Nightjars (Caprimulgus europaeus) used to be called Goatsuckers because they hung around goats and other domestic animals and as they seemed to do them no harm it was assumed that they fed on the milk of these animals. They do not. They eat insects especially moths that fly at dawn and dusk and sometimes throughout the night.

Maybe they picked the occasional fly from a sleeping mammal but modern pasture hosts far fewer insects than it did now that we Click our stock — spray them with long acting insecticide. If you want to see Nightjars today (or rather tonight) you need to go to the moors or a grazed heath but what they like best is recently felled and re planted conifer forest but you must start by listening. Spotting birds at night is a thankless task but male Nightjars announce themselves with a loud churring — a strange jarring, mechanical sound, each one modulating its chur slightly differently.

The first time I heard one, I was out lambing on a hillside just after dark, I had no idea what it was — I wondered if it was a chain saw up in the woods.

A Pauraque — a nightjar from America –accidentally disturbed and posing in the day.

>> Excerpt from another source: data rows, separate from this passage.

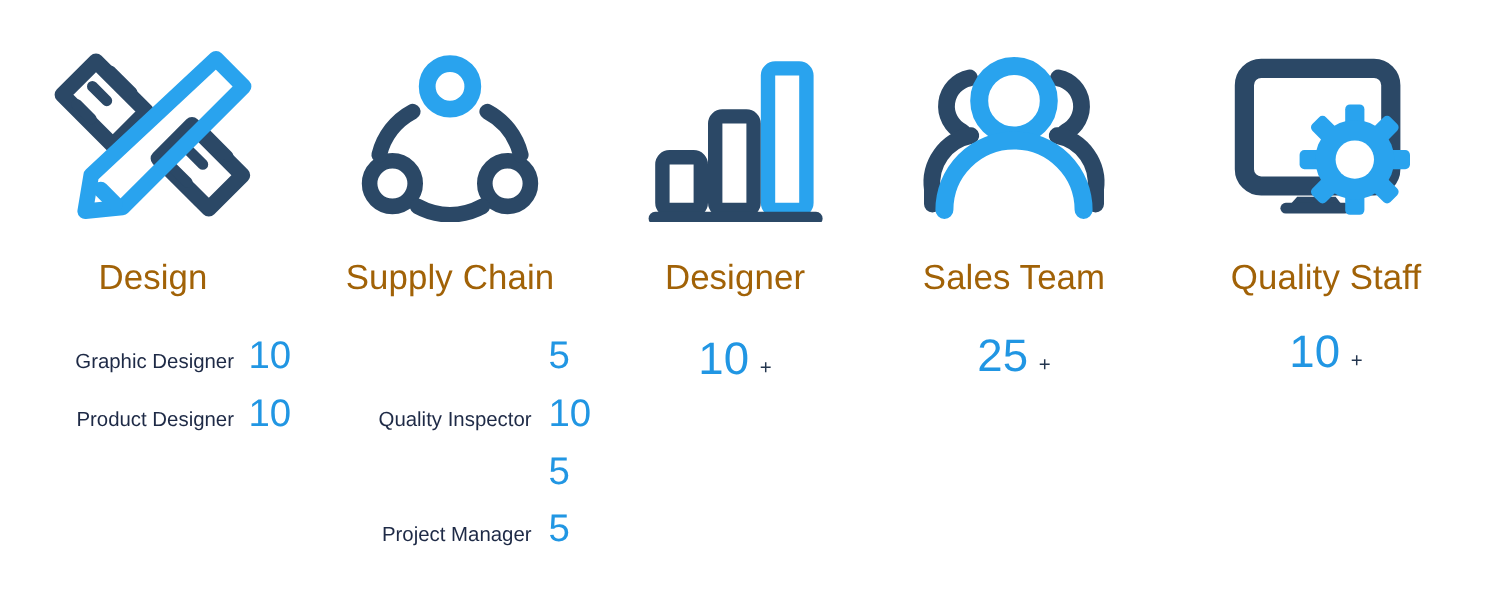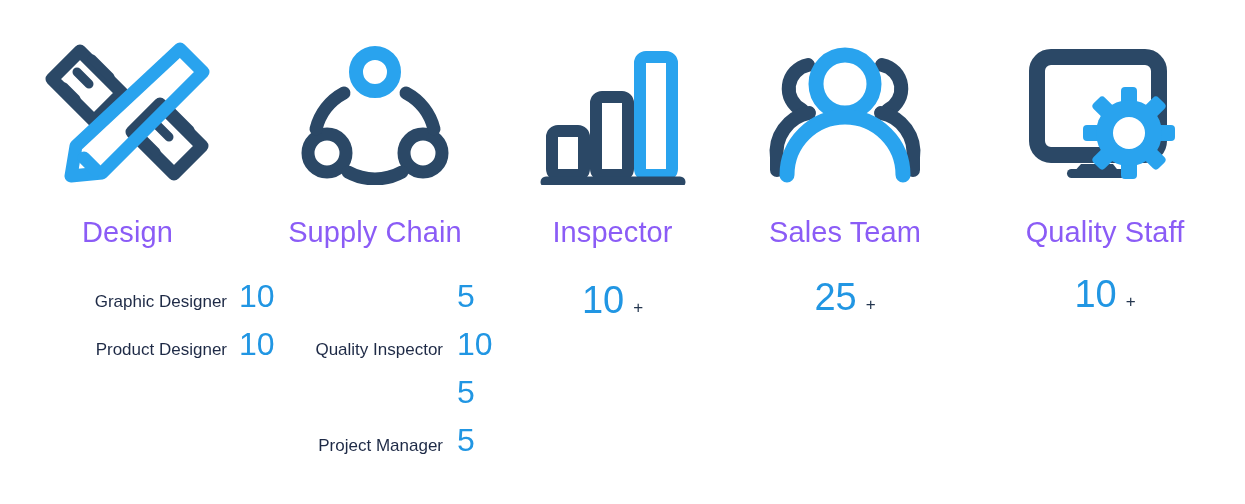--- a/index.html
+++ b/index.html
@@ -32,21 +32,21 @@
     top: 30px;
     display: flex;
     align-items: flex-end;
     justify-content: center;
   }
 
   .dept-title {
     position: absolute;
     text-align: center;
     font-size: 29px;
-    color: #8b5cf6;
+    color: #a16207;
     font-family: "Liberation Sans", sans-serif;
     font-weight: 400;
     white-space: nowrap;
     letter-spacing: 0.1px;
   }
 
   .rows {
     position: absolute;
   }
 
@@ -124,21 +124,21 @@
 
         <g fill="none" stroke="#29a3ee" stroke-width="13" stroke-linecap="round" stroke-linejoin="round">
           <path d="M 140 14 L 163 37 L 62 138 L 31 141 L 36 111 Z"></path>
           <path d="M 44 123 L 56 135"></path>
         </g>
       </svg>
     </div>
 
     <div class="dept-title" style="left:0px; width:255px; top:216px;">Design</div>
 
-    <div class="rows" style="left:0px; width:255px; top:280px;padding-left:32px;">
+    <div class="rows" style="left:0px; width:255px; top:280px;">
       <div class="row" style="height:48px;">
         <span class="row-label">Graphic Designer</span>
         <span class="row-value" style="margin-left:12px; width:48px; text-align:left;">10</span>
       </div>
       <div class="row" style="height:48px;">
         <span class="row-label">Product Designer</span>
         <span class="row-value" style="margin-left:12px; width:48px; text-align:left;">10</span>
       </div>
     </div>
   </div>
@@ -190,21 +190,21 @@
         <rect x="14" y="86" width="32" height="44" rx="6" ry="6" fill="none" stroke="#2b4866" stroke-width="12"></rect>
 
         <rect x="58" y="52" width="32" height="78" rx="6" ry="6" fill="none" stroke="#2b4866" stroke-width="12"></rect>
 
         <rect x="102" y="12" width="32" height="118" rx="6" ry="6" fill="none" stroke="#29a3ee" stroke-width="12"></rect>
 
         <line x1="8" y1="137" x2="142" y2="137" stroke="#2b4866" stroke-width="11" stroke-linecap="round"></line>
       </svg>
     </div>
 
-    <div class="dept-title" style="left:0px; width:225px; top:216px;">Inspector</div>
+    <div class="dept-title" style="left:0px; width:225px; top:216px;">Designer</div>
 
     <div class="big-row" style="left:0px; width:225px; top:281px;">
       <span class="big-value">10</span>
       <span class="plus-sign">+</span>
     </div>
   </div>
 
   <div class="dept" style="left:725px; width:240px;">
 
     <div class="icon-wrap" style="left:0px; width:240px; height:160px; top:25px;">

Last week Bill and I went up into the forestry at dusk and listened. True to form, just as we had given up and were wending our way home we heard the first chur. It was from the edge of a newly planted pine plantation around the clear-felled area we call the “Dead Zone”, where the mature pines have been cut leaving stumps and a matrix of dead sticks and broken branches tangled around ditches of stagnant water in a post-apocalyptic landscape. This whole area above our village has sections of pine wood at different stages of growth. As we stood, one bird would fall silent then another further along the margin would take up the call — all along the edge of a new plantation.

Night was falling fast and we headed for home across the Dead Zone, aware that large bats were all around, swooping overhead making a strange eerie sound as they passed close by.

On the longest day we visited again — at 10:15pm we started to be treated to churring from all around the amphitheatre — the felled clearing surrounded by young trees — the midges were biting as the land darkened and the purple hill in the distance seemed to grow against the fading light and the new moon appeared. “Not much chance of seeing one now,” then suddenly a giant swift came out of the dark, right in front of us, looping and swerving after its aerial prey — just a few feet above our heads — not a bat, after all — but a Nightjar!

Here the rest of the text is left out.